Rezension

Wie Feuer und Wasser

Weit weg ist anders - Sarah Schmidt

Weit weg ist anders
von Sarah Schmidt

Bewertet mit 4 Sternen

Edith aus Berlin, Christel aus Husum, beide siebzigjährig, lernen sich während einer Reha auf Usedom kennen. Christel möchte doch einfach nur nett sein, doch die etwas kratzbürstige Edith will eigentlich nur in Ruhe gelassen werden. Mehr oder minder zwangsläufig raufen sich die beiden dann doch zusammen. Edith weiß, dass sie zurück in ihre Wohnung und nach der Reha ihr selbstbestimmtes Leben wieder aufnehmen kann. Bei Christel ist das so selbstverständlich nicht, ist sie doch schwer krank und zumindest nach Meinung ihrer gluckenhaften Tochter dazu nicht mehr im Stande. Aber – sie möchte auch noch ihre eigenen Entscheidungen treffen und sich nicht in ihr Leben hineinreden lassen.

Christel hat Edith nach Husum eingeladen und weil in der Berliner Wohnung gerade eine Handwerker-Attacke stattfindet, tritt Edith die Flucht an und reist in den Norden. Dort reift der Plan der beiden, gemeinsam auf eine Reise zu gehen, auch wenn dies mit vielen Vorbehalten geschieht. Immerhin gibt es da auch noch das liebe Geld, mit dem Christel großzügig versorgt ist, Edith dagegen muss sich ihre Finanzen einteilen. Auch wenn klar ist, dass Christel für die wesentlichen Kosten der reise aufkommen wird, schließlich braucht sie die Begleitung und manchmal Hilfestellung einer anderen Person. So gibt es über die finanzielle Situation, aber auch viele andere Themen immer wieder Gelegenheiten für  heftige Meinungsverschiedenheiten.

Als Leser/in erleben wir in diesem Buch das Altsein mit sehr vielen und unterschiedlichen Facetten. Vor allem aber zeigt es auch, dass ältere und nicht mehr so selbstständige Menschen nicht bevormundet werden wollen. Auch wenn die körperliche Kraft langsam schwindet, ist doch das eigene Denken nicht am Ende und die  Menschen sind durchaus zu eigenen Entscheidungen fähig.

Dieser Roman ist eine wohl komponierte Mischung aus Humor und Tiefgang. Sarah Schmidt erzählt die Geschichte von Edith und Christel mit sehr viel Situationskomik, beispielsweise wenn die beiden eine Spielbank besuchen. Doch sie findet auch für eine ausgiebige Reflektion dieses Lebensabschnittes die richtigen Worte.

Vielleicht hatte ich zu sehr „Heiterkeit“ erwartet und brauchte deshalb ein wenig längeres Nachdenken über den Roman.
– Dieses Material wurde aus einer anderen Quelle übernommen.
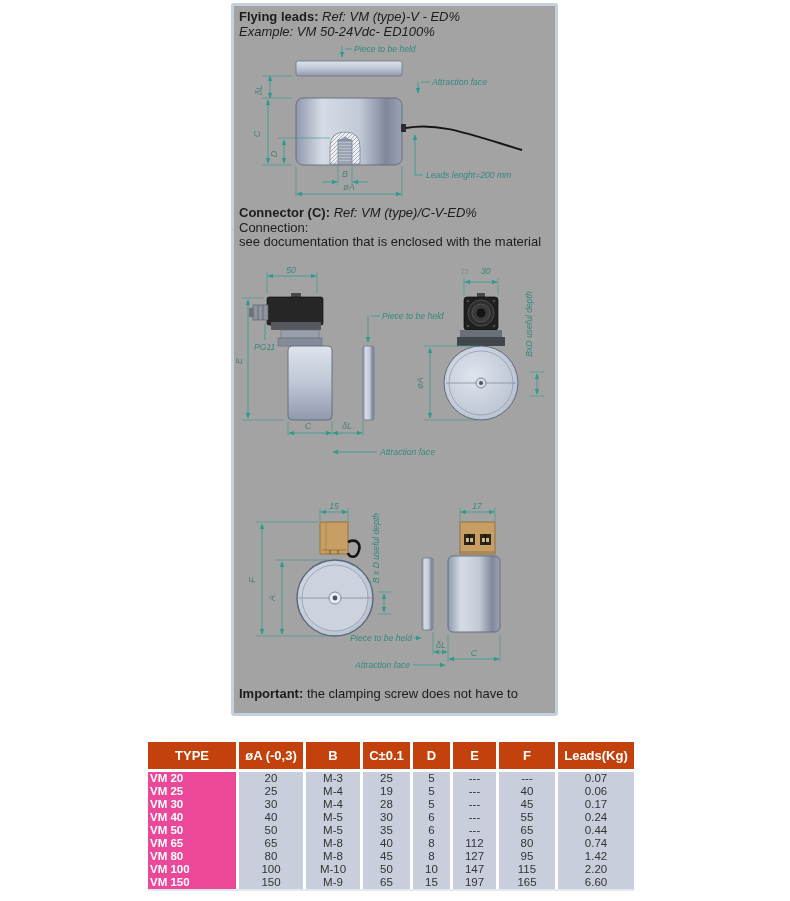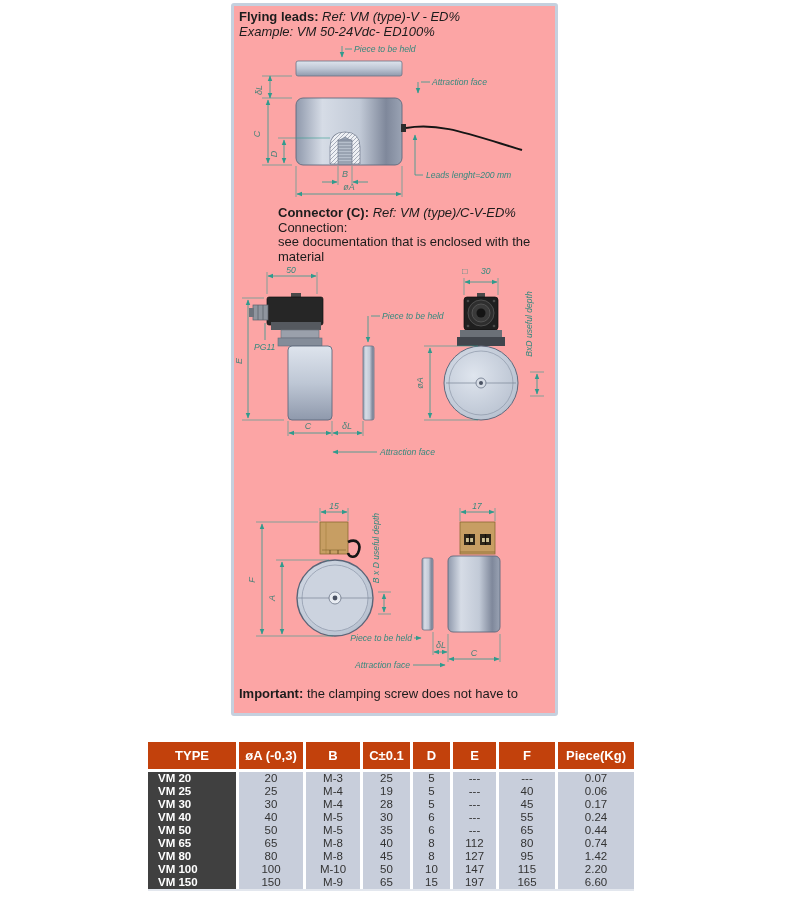--- a/index.html
+++ b/index.html
@@ -10,7 +10,7 @@
   
   .panel{
     position:absolute;left:231px;top:3px;width:327px;height:713px;
-    border:3px solid #c5d0de;border-radius:3px;background:#fca5a5;box-sizing:border-box;
+    border:3px solid #c5d0de;border-radius:3px;background:#a3a3a3;box-sizing:border-box;
   }
   .tblock{position:absolute;left:5px;right:2px;font-size:13px;line-height:14.5px;color:#1c1c1c;}
   .tblock b{font-weight:bold;}

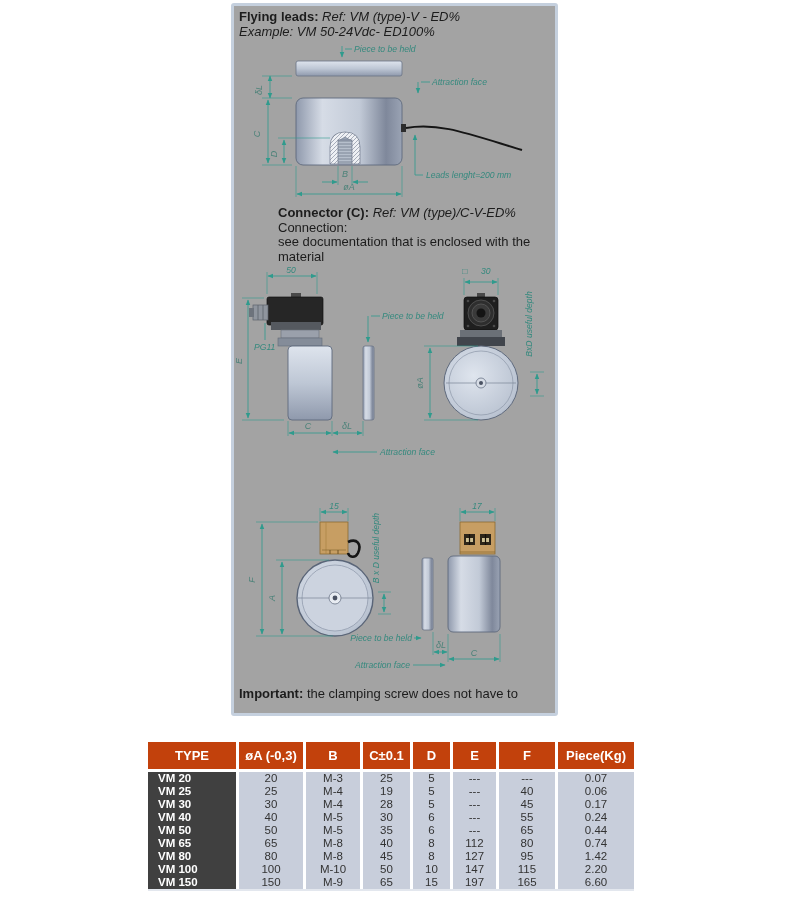--- a/index.html
+++ b/index.html
@@ -128,7 +128,7 @@
     </g>
   </svg>
 
-  <div class="tblock" style="top:200px;margin-left:39px;">
+  <div class="tblock" style="top:200px;">
     <div><b>Connector (C):</b>
       <i>Ref: VM (type)/C-V-ED%</i></div>
     <div>Connection:</div>

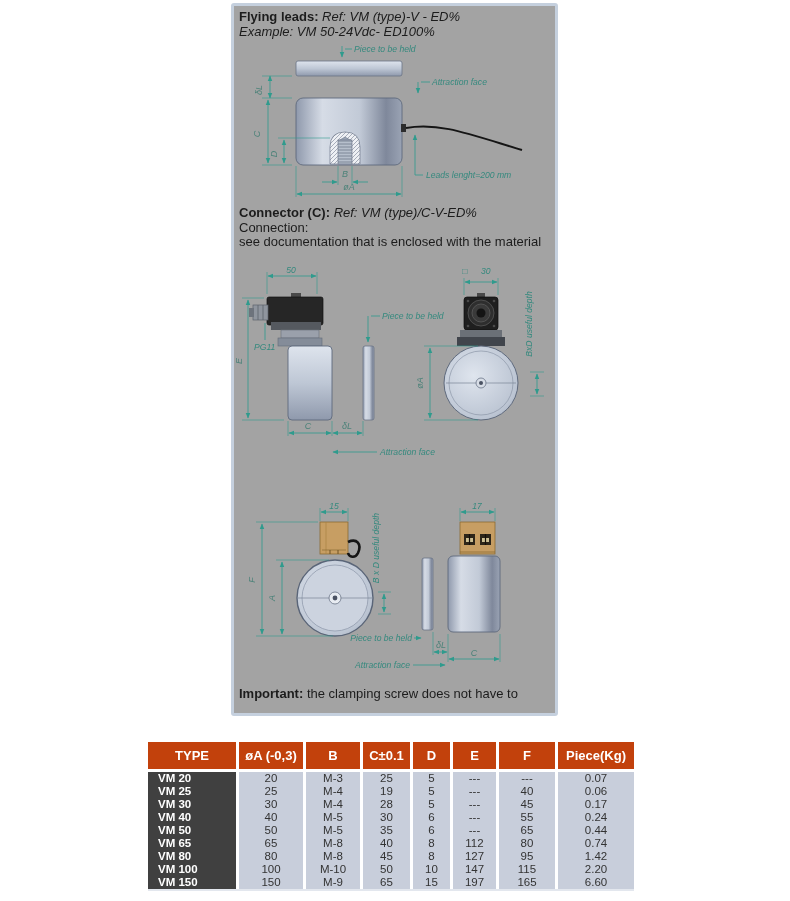--- a/index.html
+++ b/index.html
@@ -307,7 +307,7 @@
       <div class="th">D</div>
       <div class="th">E</div>
       <div class="th">F</div>
-      <div class="th">Piece(Kg)</div>
+      <div class="th">Leads(Kg)</div>
     </div>
   <div class="tgrid tbody">
       <div class="td rowhead">VM 20</div>

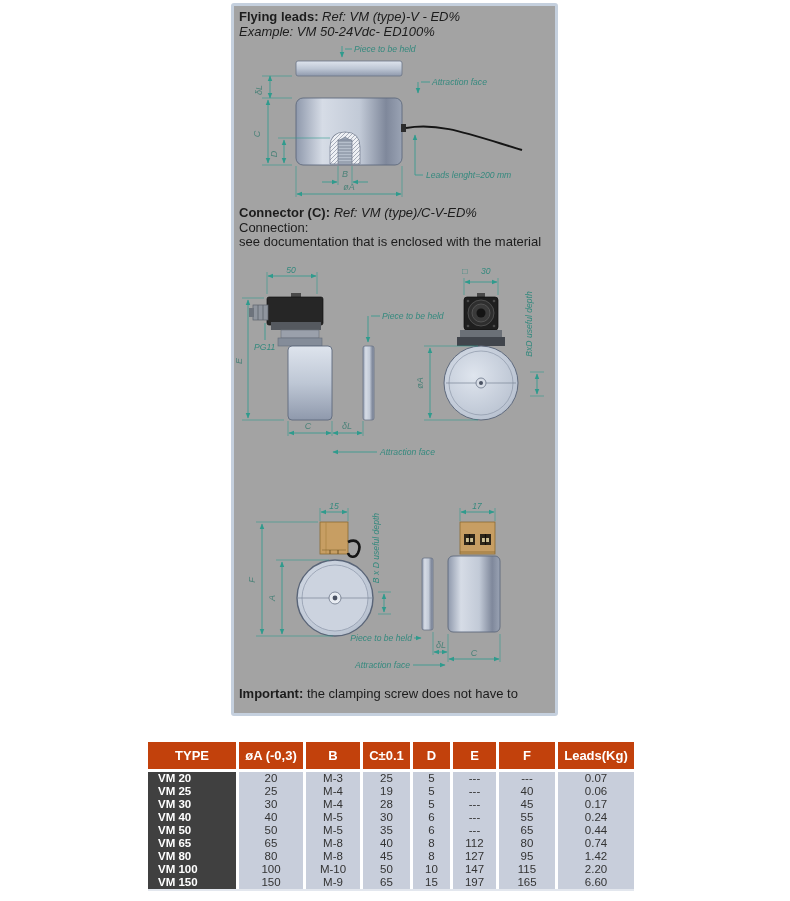--- a/index.html
+++ b/index.html
@@ -31,7 +31,7 @@
       display:flex;align-items:center;justify-content:center;}
   .td{background:#c8cedb;color:#333333;font-size:11.5px;height:13px;line-height:13px;
       display:flex;align-items:center;justify-content:center;}
-  .td.rowhead{background:#404040;color:#ffffff;font-weight:bold;justify-content:flex-start;padding-left:10px;box-sizing:border-box;text-align:right;}
+  .td.rowhead{background:#ec4899;color:#ffffff;font-weight:bold;justify-content:flex-start;padding-left:2px;box-sizing:border-box;text-align:right;}
   .tbody{border-bottom:2px solid #e3e7ee;}
 </style>
 </head>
Mittlerweile glaube ich, dass sich die Geschichte so oder ähnlich täglich in unserer Nachbarschaft abspielen könnte und wir gut daran tun, manchesmal ein wenig genauer zu schauen. Wie beispielsweise der Briefträger in Berlin, der für mich neben den beiden Protagonistinnen eine bemerkenswerte Figur ist.

Sehr gelungen und zur Lektüre empfohlen, auch wenn man sich an den Personen reiben kann.